# RECORDS SHOWN:
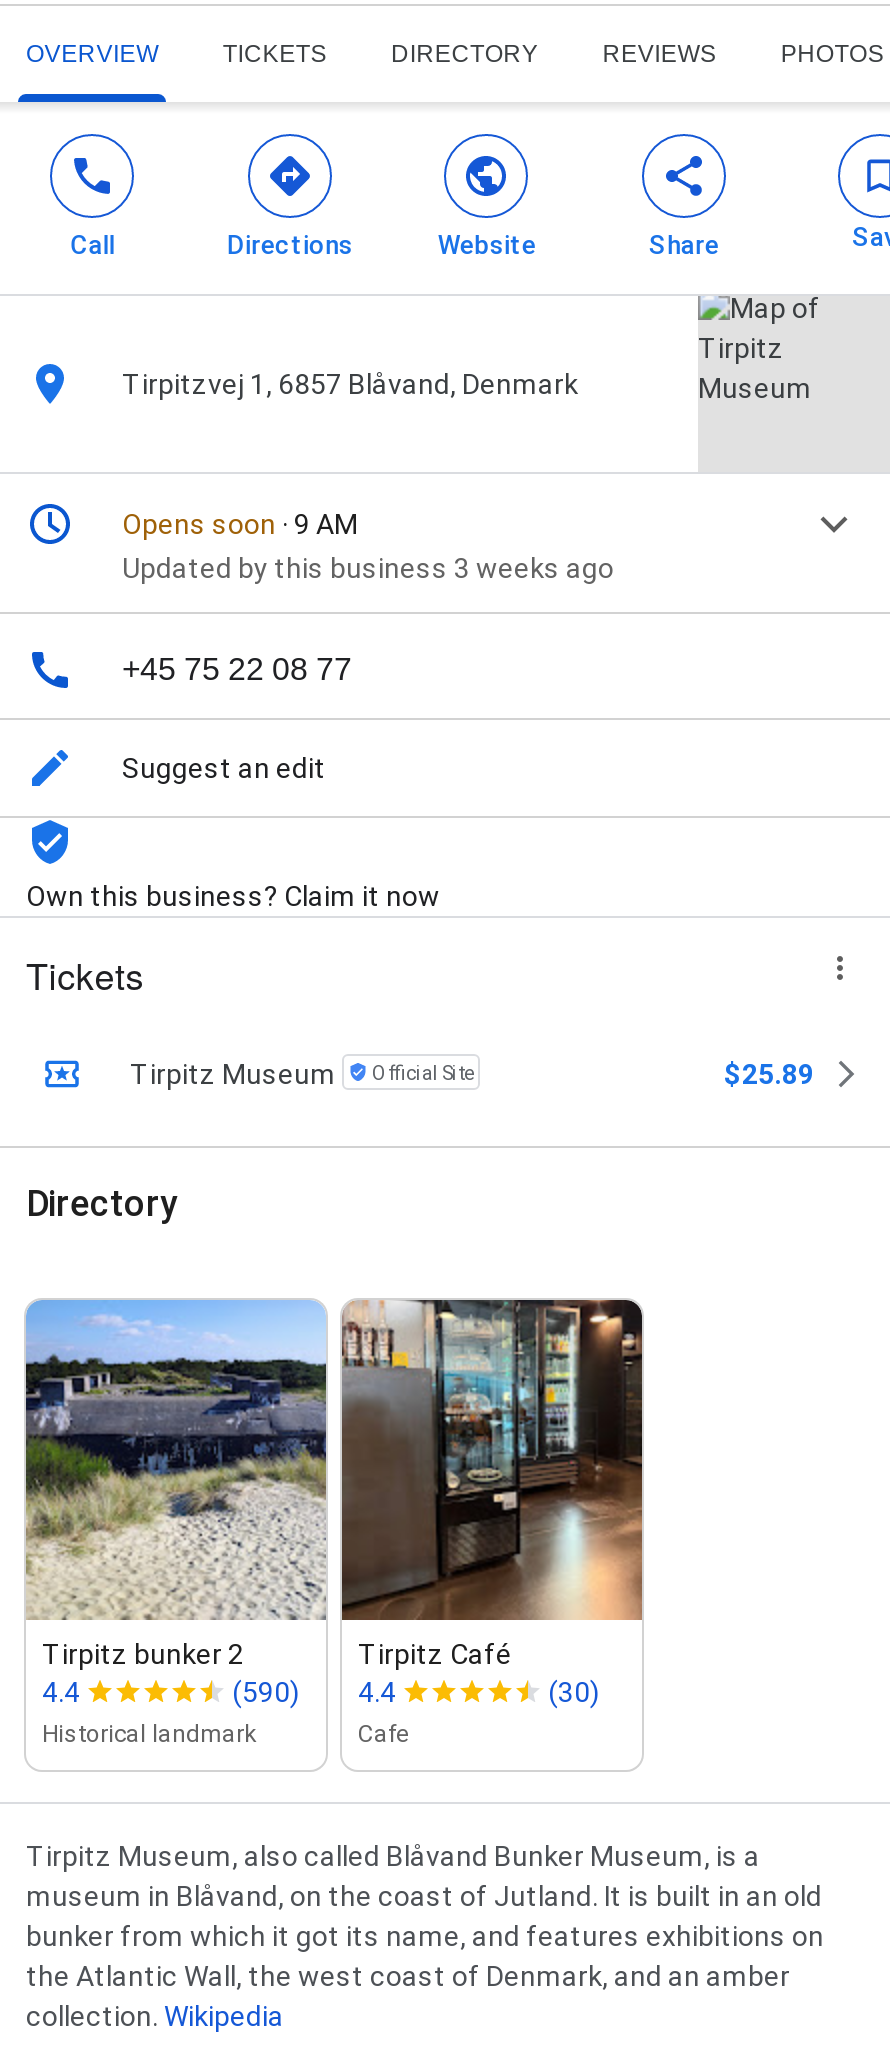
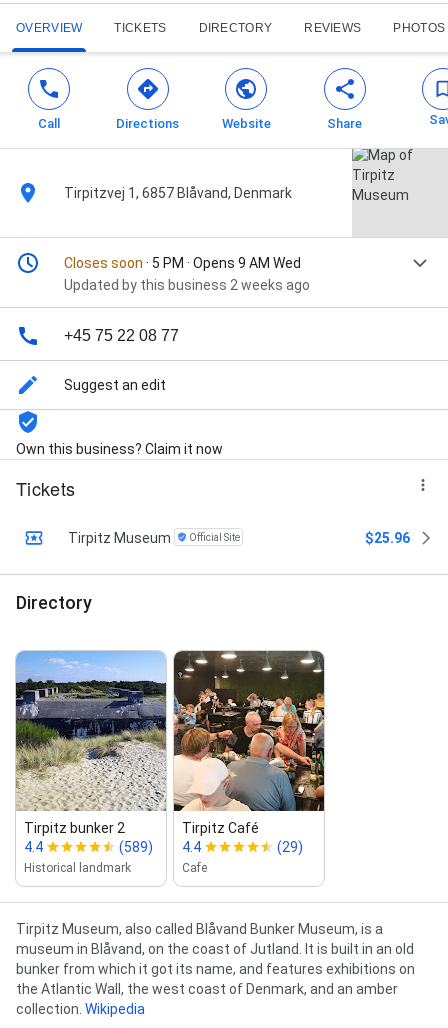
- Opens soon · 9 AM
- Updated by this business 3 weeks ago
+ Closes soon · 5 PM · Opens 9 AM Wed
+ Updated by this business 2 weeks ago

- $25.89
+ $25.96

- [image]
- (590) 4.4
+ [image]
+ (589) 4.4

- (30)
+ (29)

# WORK REQUIRED:
Reproduce each line from the data that has "weeks" in it.

# EXERCISE OUTPUT:
- Updated by this business 3 weeks ago
+ Updated by this business 2 weeks ago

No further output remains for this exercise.